The ingredient has also received academic backing within Europe. Last year the Scottish Intercollegiate Guidelines Network, which provides heathcare guidelines, included xylitol in recommendations encouraging consumers to look after their teeth.
The network said that consumers should use non-sugar sweeteners, in particular xylitol, in food and drink, and should be encouraged to use sugar-free chewing gum, "particularly containing xylitol, when this is acceptable."
Xylitol belongs to the polyol family of sugar alcohols and is a naturally-occurring 5-carbon polyol sweetener found in a host of fruits and vegetables. As sweet as sucrose, xylitol is the sweetest of all the polyols, but is said to have no after-taste and is safe for diabetics.
In Europe a handful of polyols - sorbitol, xylitol, lactitol, mannitol, maltitiol and isomalt - have been approved by the Scientific Committee for Food (SCF) for use in foodstuffs and fall under the 'additives' label.
The billion euro market for polyols is growing at just under three per cent, compared to over 8 per cent for high intensity sweeteners.

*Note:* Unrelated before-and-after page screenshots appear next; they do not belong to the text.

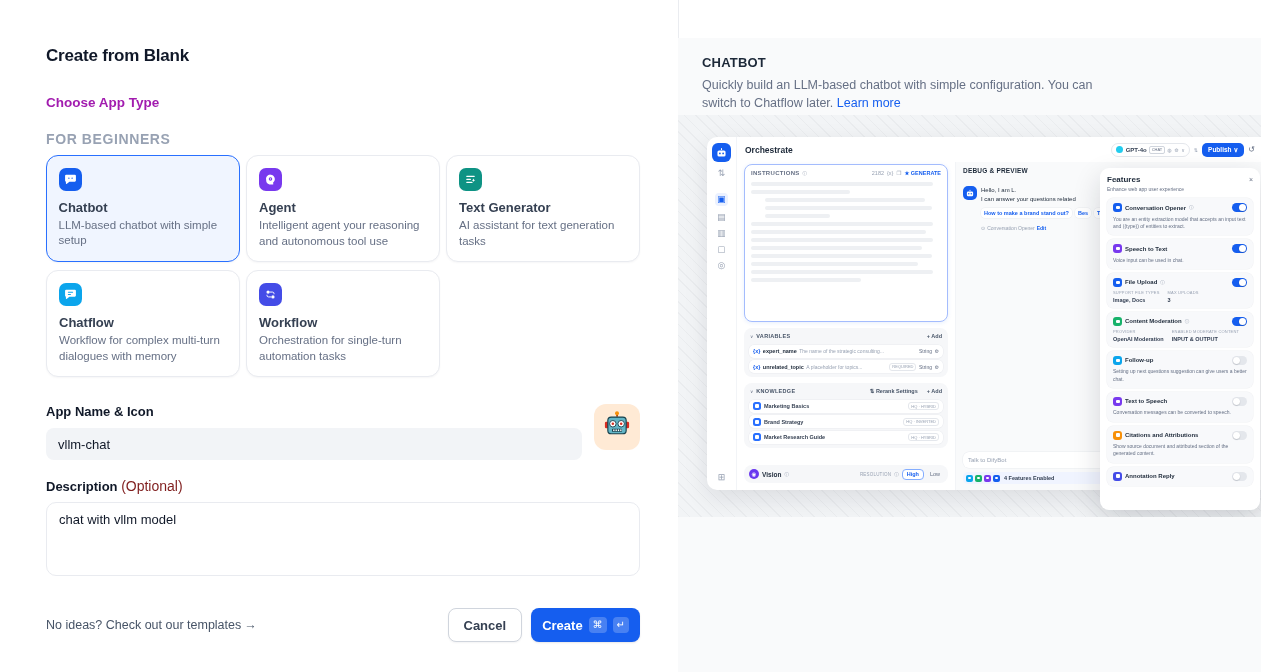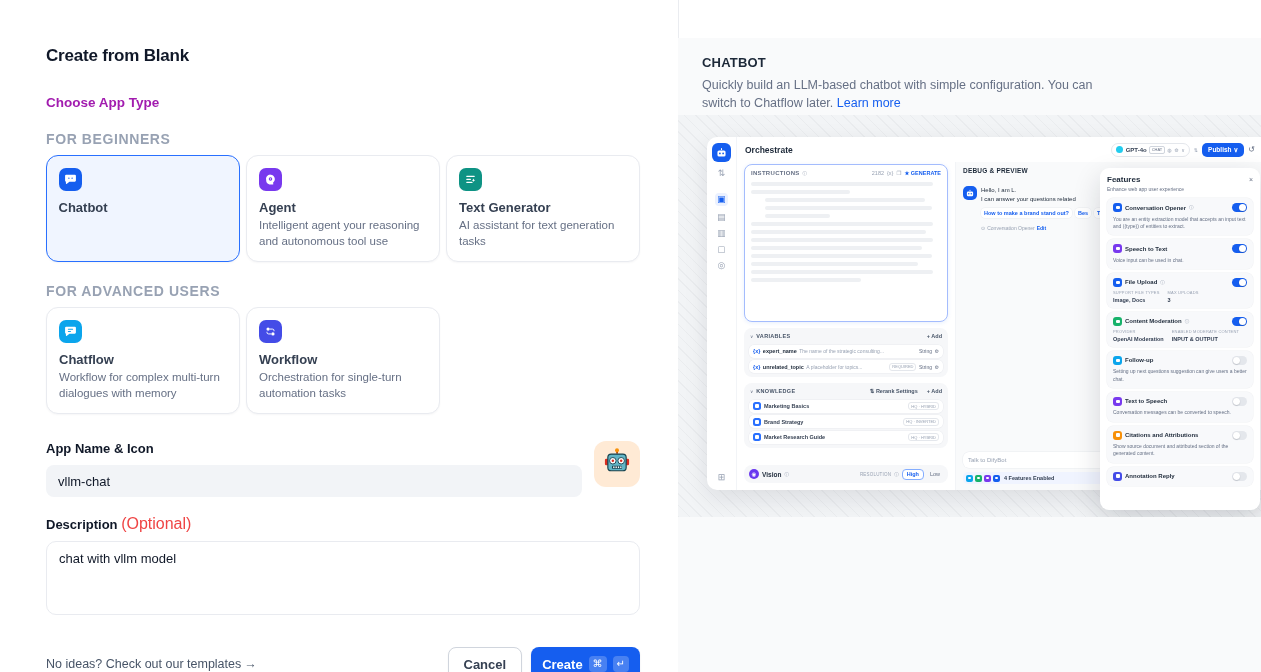--- a/index.html
+++ b/index.html
@@ -193,6 +193,7 @@
             </svg>
         </div>
         <div class="type-title">Chatbot</div>
+        <div class="type-desc">LLM-based chatbot with simple setup</div>
       </div>
       <div class="type-card">
         <div class="type-icon ic-agent">

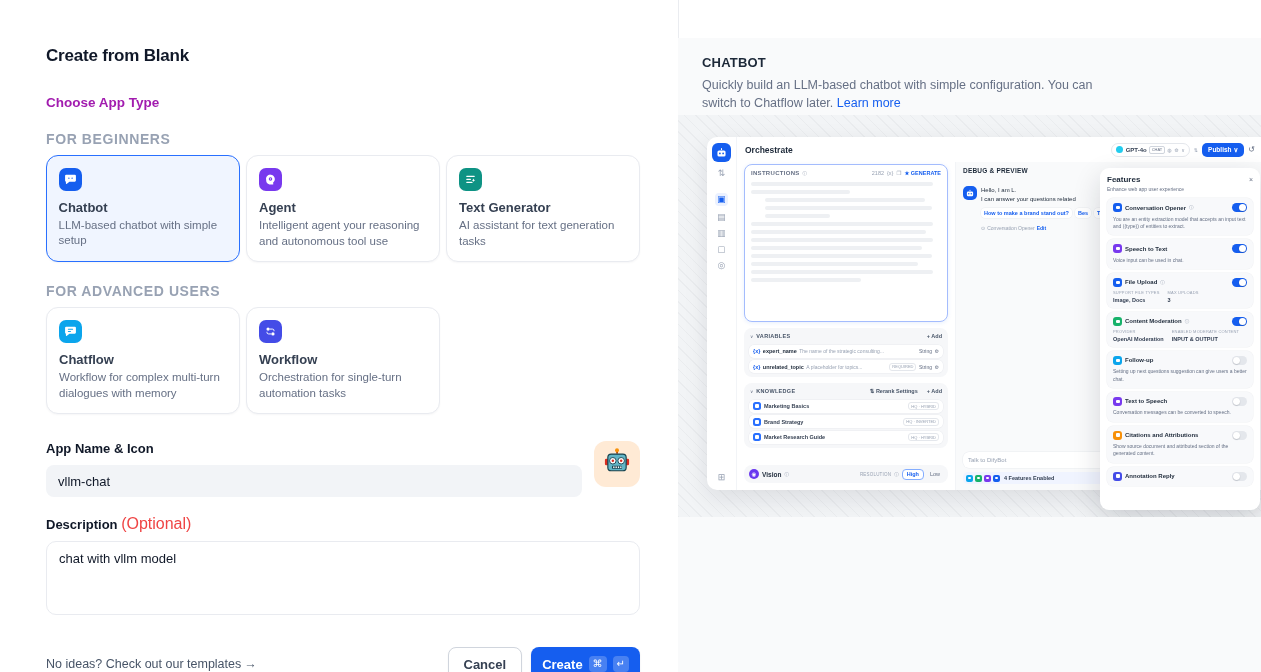--- a/index.html
+++ b/index.html
@@ -220,7 +220,6 @@
       </div>
     </div>
 
-    <div class="group-label">FOR ADVANCED USERS</div>
     <div class="cards-row">
       <div class="type-card">
         <div class="type-icon ic-chatflow">

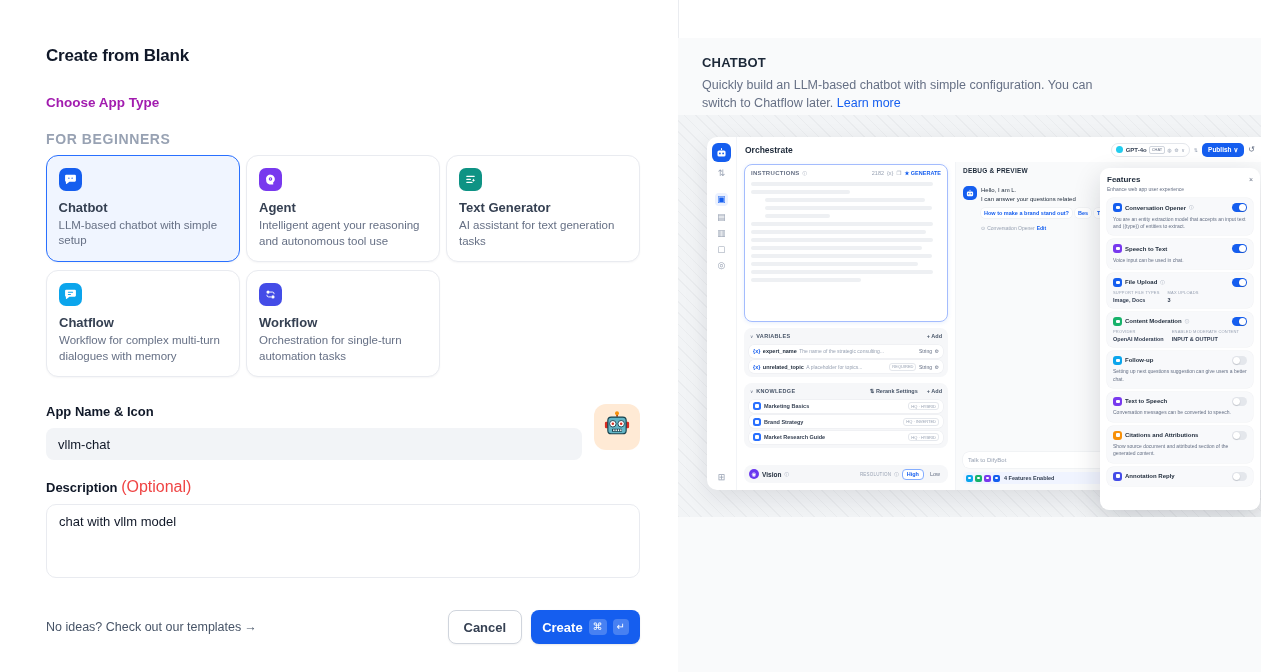--- a/index.html
+++ b/index.html
@@ -26,7 +26,7 @@
   .name-block { display:flex; margin-top:27px; gap:12px; }
   .name-col { flex:1; }
   .field-label { font-size:13px; font-weight:700; color:#101828; }
-  .field-label .opt { font-weight:400; color:#ef4444; font-size:16px; }
+  .field-label .opt { font-weight:400; color:#7f1d1d; font-size:14px; }
   .name-input { margin-top:9px; width:100%; height:32px; background:#F2F4F7; border:none; border-radius:8px;
     padding:0 12px; font-size:13px; color:#101828; font-family:"Liberation Sans",sans-serif; outline:none; }
   .app-icon-btn { width:46px; height:46px; border-radius:12px; background:#FFEAD5; display:flex;

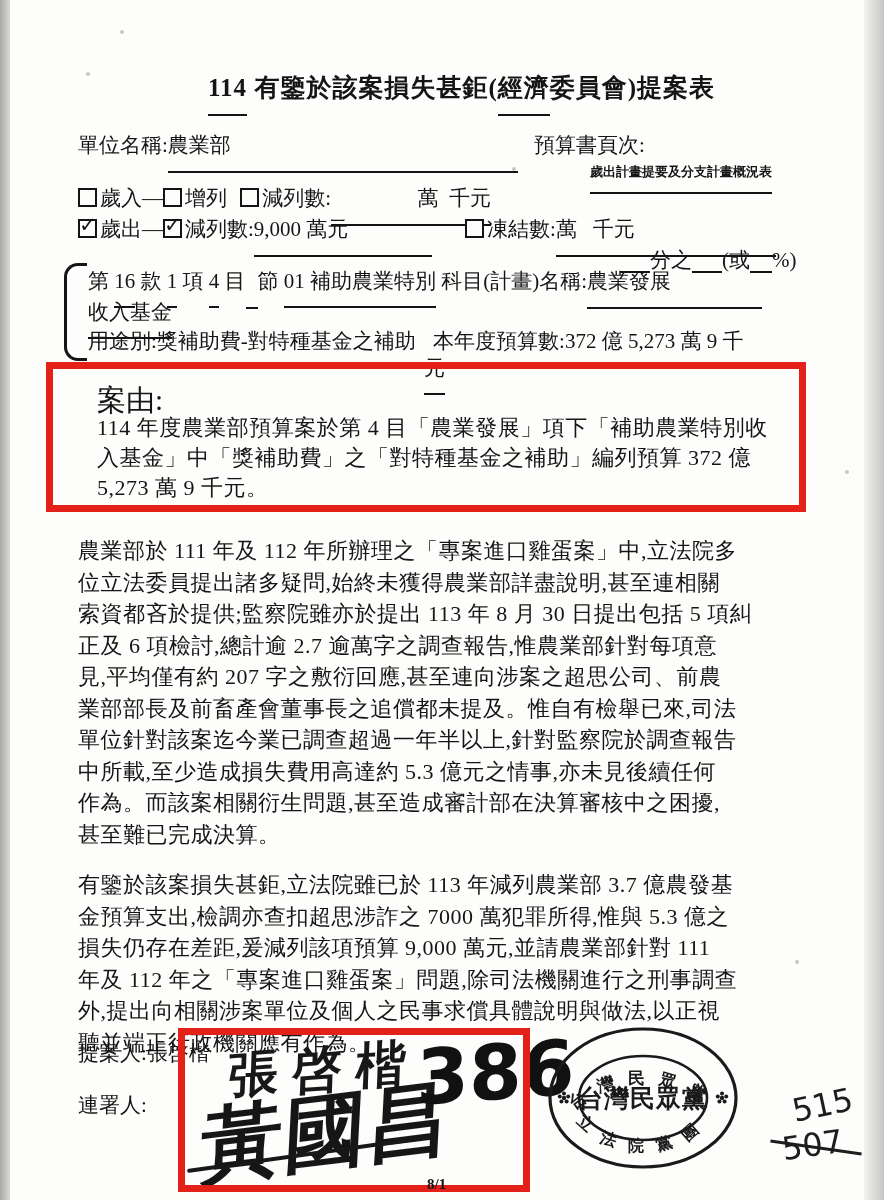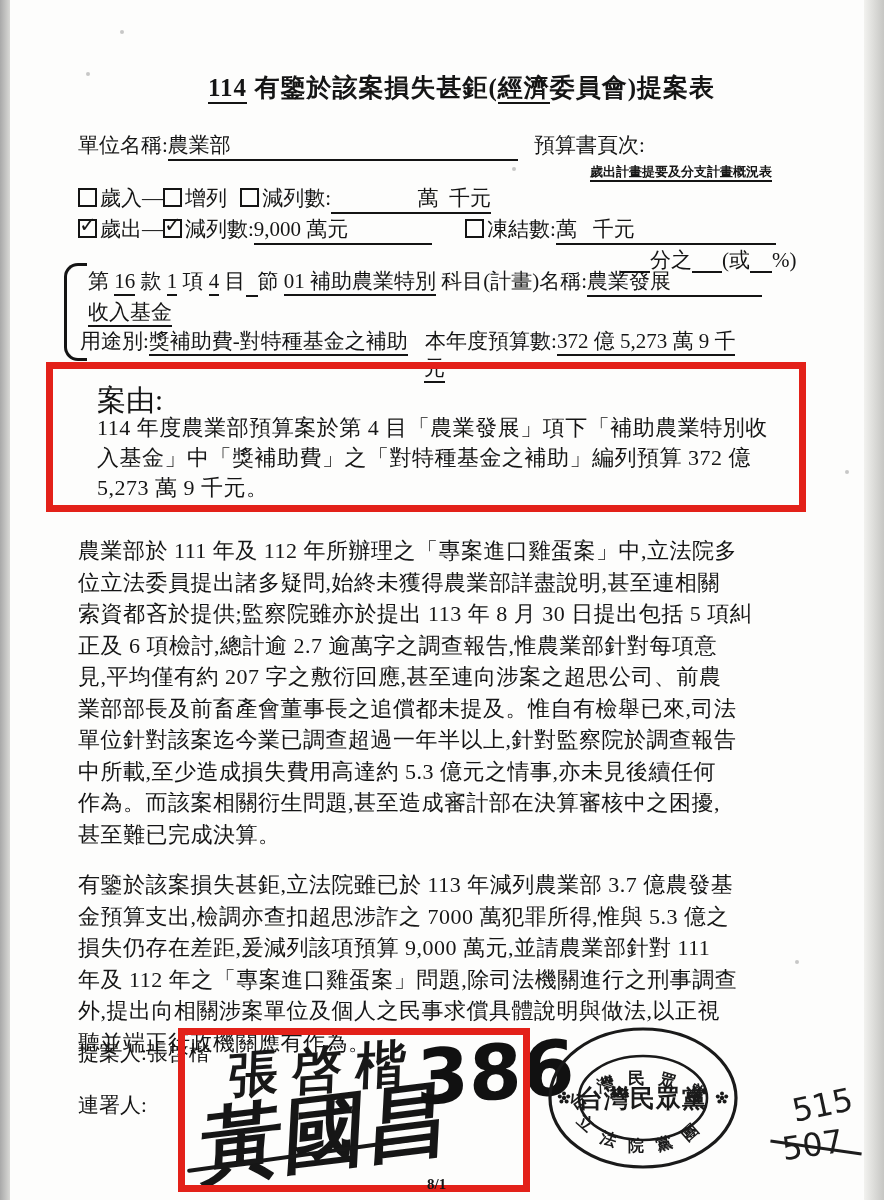--- a/index.html
+++ b/index.html
@@ -13,7 +13,7 @@
   .edge-right{position:absolute;right:0;top:0;width:20px;height:1200px;
     background:linear-gradient(90deg,#f2f2ef,#c6c6c3);}
   .line{position:absolute;white-space:nowrap;font-size:21px;line-height:1.25;}
-  .u{border-bottom:2px solid #141414;padding-bottom:1px;}
+  .u{border-bottom:2px solid #141414;padding-bottom:13px;}
   .blank{display:inline-block;border-bottom:2px solid #141414;height:20px;vertical-align:bottom;}
   .cb{display:inline-block;width:15px;height:15px;border:2px solid #141414;
     vertical-align:-2px;margin-right:3px;position:relative;background:#fdfdfc;}

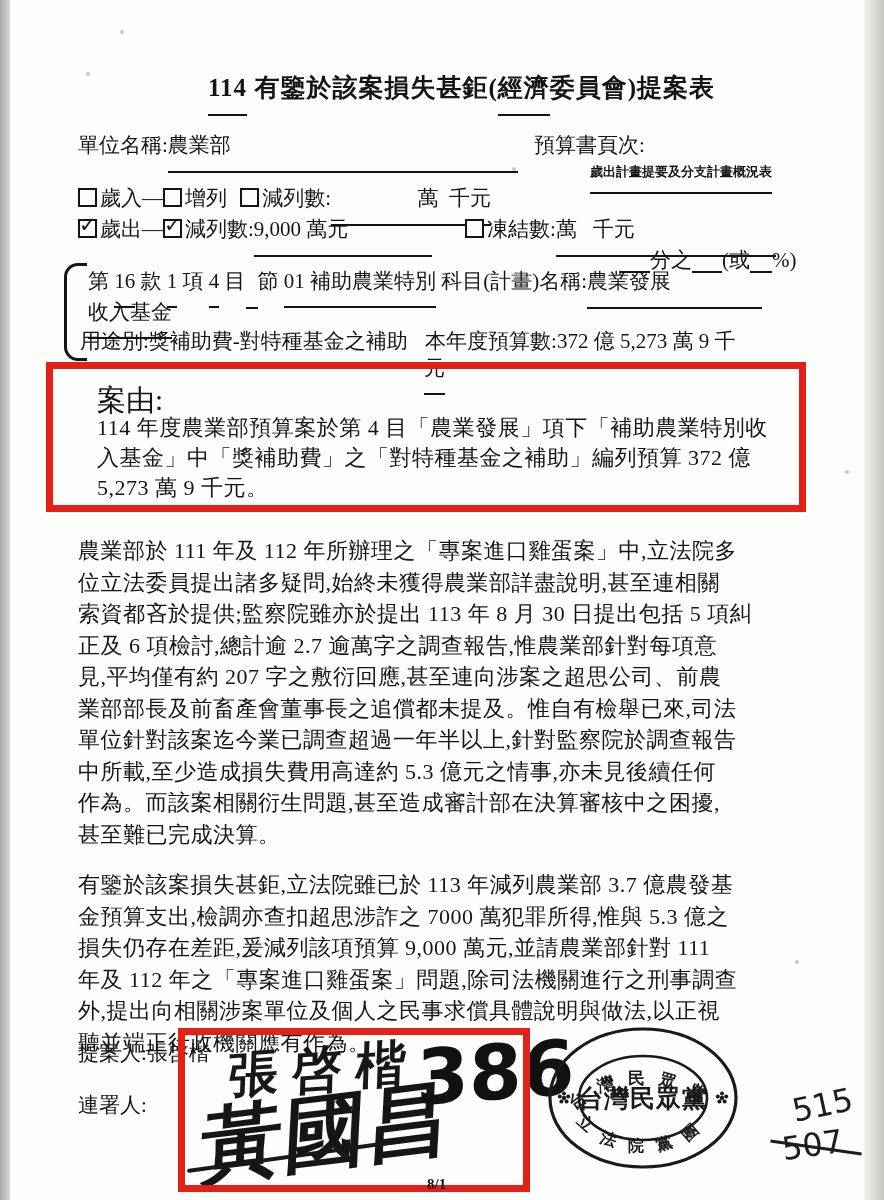--- a/index.html
+++ b/index.html
@@ -95,7 +95,7 @@
   <div class="line" style="left:88px;top:299px">
     <span class="u">收入基金</span>
   </div>
-  <div class="line" style="left:80px;top:328px">
+  <div class="line" style="left:88px;top:328px">
     <span>用途別:</span><span class="u">獎補助費-對特種基金之補助</span>
     <span style="margin-left:12px">本年度預算數:</span><span class="u">372 億 5,273 萬 9 千</span>
   </div>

But dental benefits could open up new sales growth areas for this polyol sugar replacer.
Market analysts Business Communications Company pitched global market demand for polyols in 2001 at about 1,397,000 metric tons in sales volumes. This volume is expected to exhibit an average annual growth rate of 2.7 per cent for the next five years to reach 1,597,000 metric tons.
In addition to Danisco, leading players in polyol, notably sorbitol, supplies include Archer Daniels Midland, Swiss firm Lonza, Roquette and SPI Polyols.